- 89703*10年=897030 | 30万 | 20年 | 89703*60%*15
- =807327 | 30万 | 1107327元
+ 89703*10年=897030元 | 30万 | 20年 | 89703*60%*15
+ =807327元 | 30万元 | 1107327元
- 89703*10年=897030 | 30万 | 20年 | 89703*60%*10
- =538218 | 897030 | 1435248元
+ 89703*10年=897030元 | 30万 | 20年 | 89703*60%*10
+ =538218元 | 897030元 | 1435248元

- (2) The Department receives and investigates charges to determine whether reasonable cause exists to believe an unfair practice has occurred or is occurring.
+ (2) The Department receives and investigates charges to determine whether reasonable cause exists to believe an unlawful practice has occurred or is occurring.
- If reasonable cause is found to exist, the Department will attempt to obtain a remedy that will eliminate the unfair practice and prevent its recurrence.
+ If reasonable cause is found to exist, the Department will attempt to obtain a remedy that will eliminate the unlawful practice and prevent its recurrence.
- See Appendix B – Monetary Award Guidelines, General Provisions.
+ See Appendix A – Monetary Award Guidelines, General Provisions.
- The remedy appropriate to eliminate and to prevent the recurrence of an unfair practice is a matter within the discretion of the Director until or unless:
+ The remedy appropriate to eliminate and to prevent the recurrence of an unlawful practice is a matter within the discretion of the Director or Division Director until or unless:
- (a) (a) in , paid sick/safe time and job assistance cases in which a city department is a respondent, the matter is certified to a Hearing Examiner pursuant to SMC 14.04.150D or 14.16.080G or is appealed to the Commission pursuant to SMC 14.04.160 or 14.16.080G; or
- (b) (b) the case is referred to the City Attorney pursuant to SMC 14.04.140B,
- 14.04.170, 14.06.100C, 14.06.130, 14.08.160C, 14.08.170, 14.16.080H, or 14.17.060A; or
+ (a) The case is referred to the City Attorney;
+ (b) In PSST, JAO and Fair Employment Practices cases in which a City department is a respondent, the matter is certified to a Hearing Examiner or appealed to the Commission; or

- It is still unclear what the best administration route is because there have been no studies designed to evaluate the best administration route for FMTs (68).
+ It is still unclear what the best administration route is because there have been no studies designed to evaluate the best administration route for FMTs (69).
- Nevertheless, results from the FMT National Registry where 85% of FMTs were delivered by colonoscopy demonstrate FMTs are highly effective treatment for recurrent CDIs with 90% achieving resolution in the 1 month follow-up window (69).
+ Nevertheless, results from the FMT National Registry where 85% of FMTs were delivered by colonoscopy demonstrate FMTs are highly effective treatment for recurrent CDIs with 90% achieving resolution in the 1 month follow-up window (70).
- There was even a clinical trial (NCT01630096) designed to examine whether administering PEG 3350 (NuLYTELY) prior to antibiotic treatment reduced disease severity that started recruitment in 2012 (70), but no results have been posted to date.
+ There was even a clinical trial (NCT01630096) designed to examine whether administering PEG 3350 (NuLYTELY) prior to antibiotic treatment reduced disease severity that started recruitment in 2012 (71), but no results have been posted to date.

★ ★ ★

**Exercise:**
Return all of the lines above exactly, with none omitted.

**Answer to the problem:**
- 89703*10年=897030 | 30万 | 20年 | 89703*60%*15
- =807327 | 30万 | 1107327元
+ 89703*10年=897030元 | 30万 | 20年 | 89703*60%*15
+ =807327元 | 30万元 | 1107327元
- 89703*10年=897030 | 30万 | 20年 | 89703*60%*10
- =538218 | 897030 | 1435248元
+ 89703*10年=897030元 | 30万 | 20年 | 89703*60%*10
+ =538218元 | 897030元 | 1435248元

- (2) The Department receives and investigates charges to determine whether reasonable cause exists to believe an unfair practice has occurred or is occurring.
+ (2) The Department receives and investigates charges to determine whether reasonable cause exists to believe an unlawful practice has occurred or is occurring.
- If reasonable cause is found to exist, the Department will attempt to obtain a remedy that will eliminate the unfair practice and prevent its recurrence.
+ If reasonable cause is found to exist, the Department will attempt to obtain a remedy that will eliminate the unlawful practice and prevent its recurrence.
- See Appendix B – Monetary Award Guidelines, General Provisions.
+ See Appendix A – Monetary Award Guidelines, General Provisions.
- The remedy appropriate to eliminate and to prevent the recurrence of an unfair practice is a matter within the discretion of the Director until or unless:
+ The remedy appropriate to eliminate and to prevent the recurrence of an unlawful practice is a matter within the discretion of the Director or Division Director until or unless:
- (a) (a) in , paid sick/safe time and job assistance cases in which a city department is a respondent, the matter is certified to a Hearing Examiner pursuant to SMC 14.04.150D or 14.16.080G or is appealed to the Commission pursuant to SMC 14.04.160 or 14.16.080G; or
- (b) (b) the case is referred to the City Attorney pursuant to SMC 14.04.140B,
- 14.04.170, 14.06.100C, 14.06.130, 14.08.160C, 14.08.170, 14.16.080H, or 14.17.060A; or
+ (a) The case is referred to the City Attorney;
+ (b) In PSST, JAO and Fair Employment Practices cases in which a City department is a respondent, the matter is certified to a Hearing Examiner or appealed to the Commission; or

- It is still unclear what the best administration route is because there have been no studies designed to evaluate the best administration route for FMTs (68).
+ It is still unclear what the best administration route is because there have been no studies designed to evaluate the best administration route for FMTs (69).
- Nevertheless, results from the FMT National Registry where 85% of FMTs were delivered by colonoscopy demonstrate FMTs are highly effective treatment for recurrent CDIs with 90% achieving resolution in the 1 month follow-up window (69).
+ Nevertheless, results from the FMT National Registry where 85% of FMTs were delivered by colonoscopy demonstrate FMTs are highly effective treatment for recurrent CDIs with 90% achieving resolution in the 1 month follow-up window (70).
- There was even a clinical trial (NCT01630096) designed to examine whether administering PEG 3350 (NuLYTELY) prior to antibiotic treatment reduced disease severity that started recruitment in 2012 (70), but no results have been posted to date.
+ There was even a clinical trial (NCT01630096) designed to examine whether administering PEG 3350 (NuLYTELY) prior to antibiotic treatment reduced disease severity that started recruitment in 2012 (71), but no results have been posted to date.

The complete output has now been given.